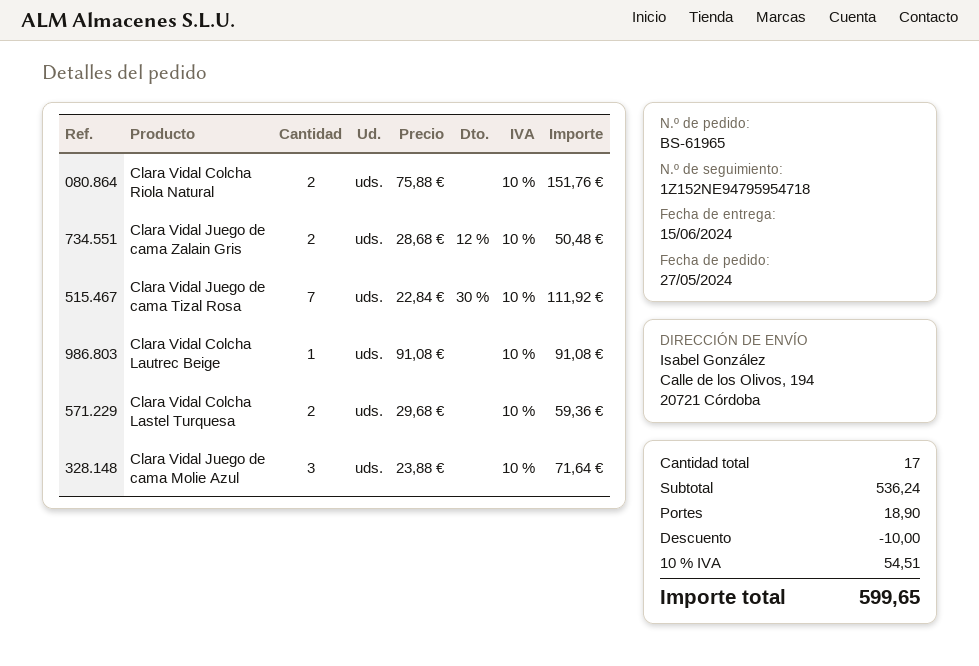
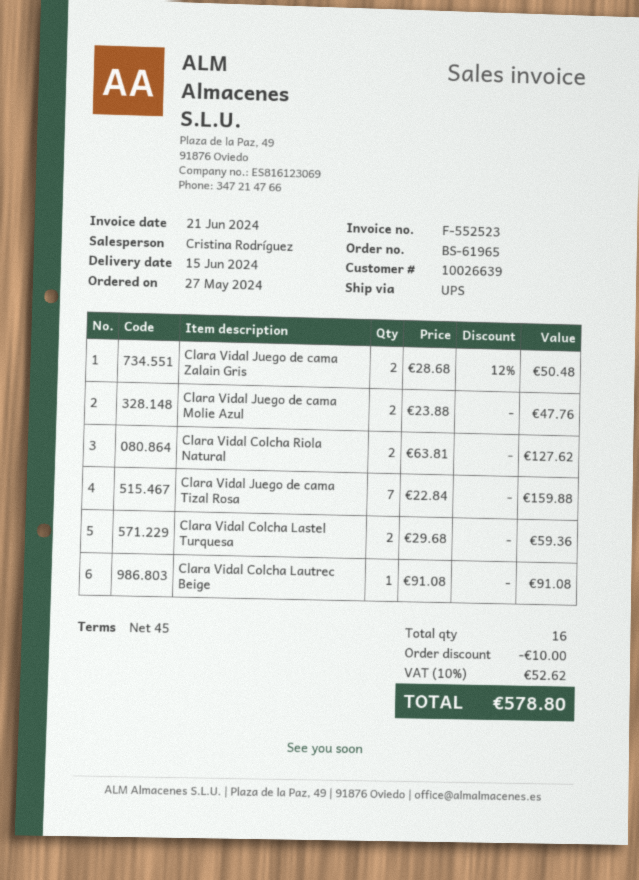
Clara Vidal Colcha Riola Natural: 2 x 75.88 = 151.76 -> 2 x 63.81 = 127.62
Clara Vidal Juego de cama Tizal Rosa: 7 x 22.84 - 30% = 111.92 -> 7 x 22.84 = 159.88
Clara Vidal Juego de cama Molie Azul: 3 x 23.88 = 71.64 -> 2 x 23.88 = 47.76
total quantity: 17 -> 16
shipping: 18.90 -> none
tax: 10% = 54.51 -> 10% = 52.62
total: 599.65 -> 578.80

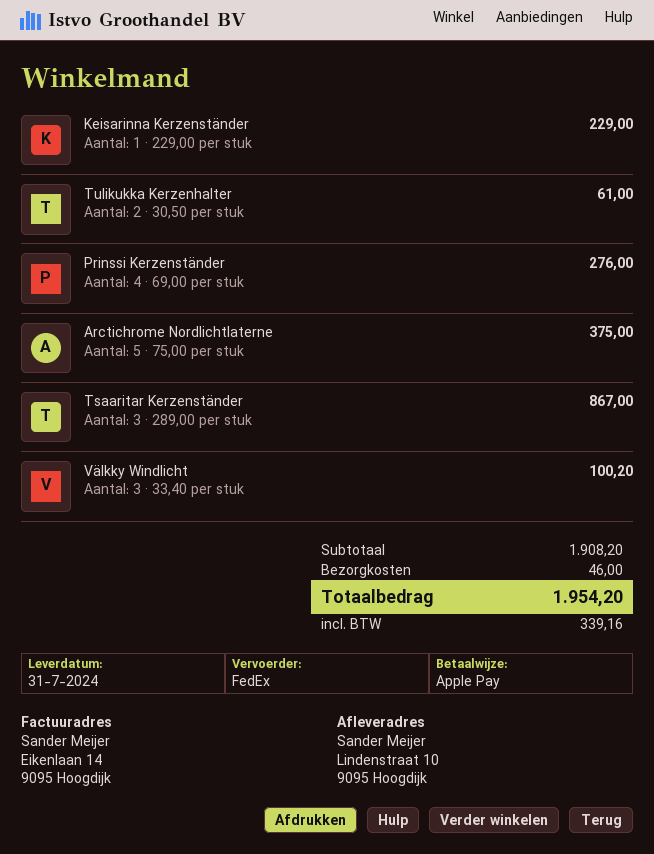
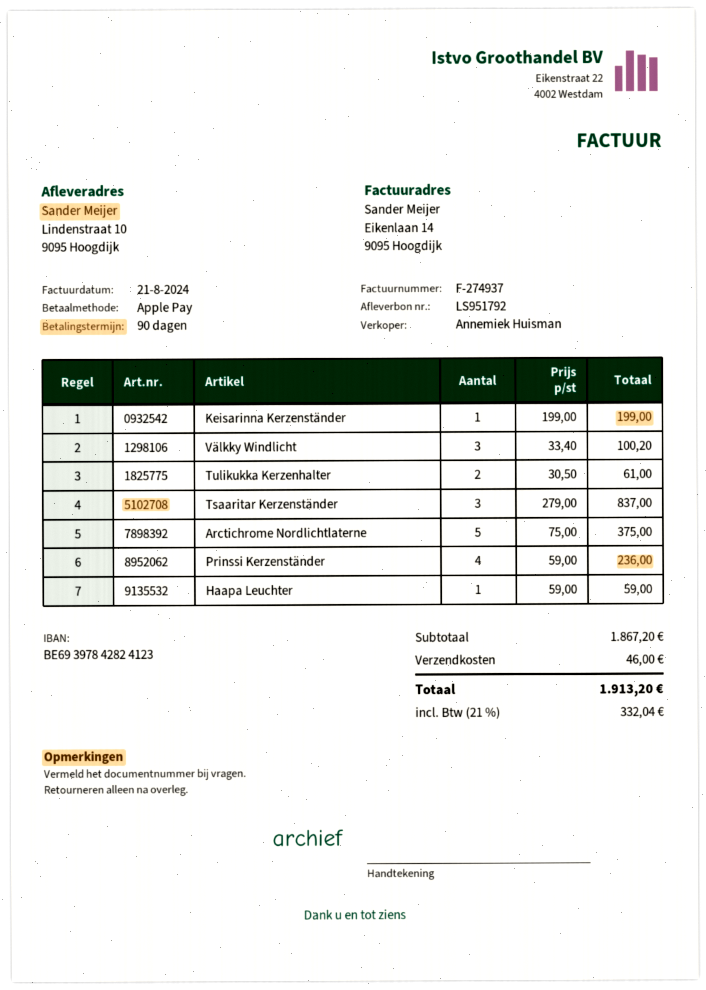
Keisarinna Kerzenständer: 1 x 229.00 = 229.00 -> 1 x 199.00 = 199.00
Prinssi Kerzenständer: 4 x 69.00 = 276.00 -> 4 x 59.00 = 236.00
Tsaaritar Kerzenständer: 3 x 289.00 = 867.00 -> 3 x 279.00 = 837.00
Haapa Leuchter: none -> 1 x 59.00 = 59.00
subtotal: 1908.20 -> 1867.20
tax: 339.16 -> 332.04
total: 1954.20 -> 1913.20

══════

Problem to solve.
Except for the pictures, copy the material above exactly.

Answer section.
Clara Vidal Colcha Riola Natural: 2 x 75.88 = 151.76 -> 2 x 63.81 = 127.62
Clara Vidal Juego de cama Tizal Rosa: 7 x 22.84 - 30% = 111.92 -> 7 x 22.84 = 159.88
Clara Vidal Juego de cama Molie Azul: 3 x 23.88 = 71.64 -> 2 x 23.88 = 47.76
total quantity: 17 -> 16
shipping: 18.90 -> none
tax: 10% = 54.51 -> 10% = 52.62
total: 599.65 -> 578.80

Keisarinna Kerzenständer: 1 x 229.00 = 229.00 -> 1 x 199.00 = 199.00
Prinssi Kerzenständer: 4 x 69.00 = 276.00 -> 4 x 59.00 = 236.00
Tsaaritar Kerzenständer: 3 x 289.00 = 867.00 -> 3 x 279.00 = 837.00
Haapa Leuchter: none -> 1 x 59.00 = 59.00
subtotal: 1908.20 -> 1867.20
tax: 339.16 -> 332.04
total: 1954.20 -> 1913.20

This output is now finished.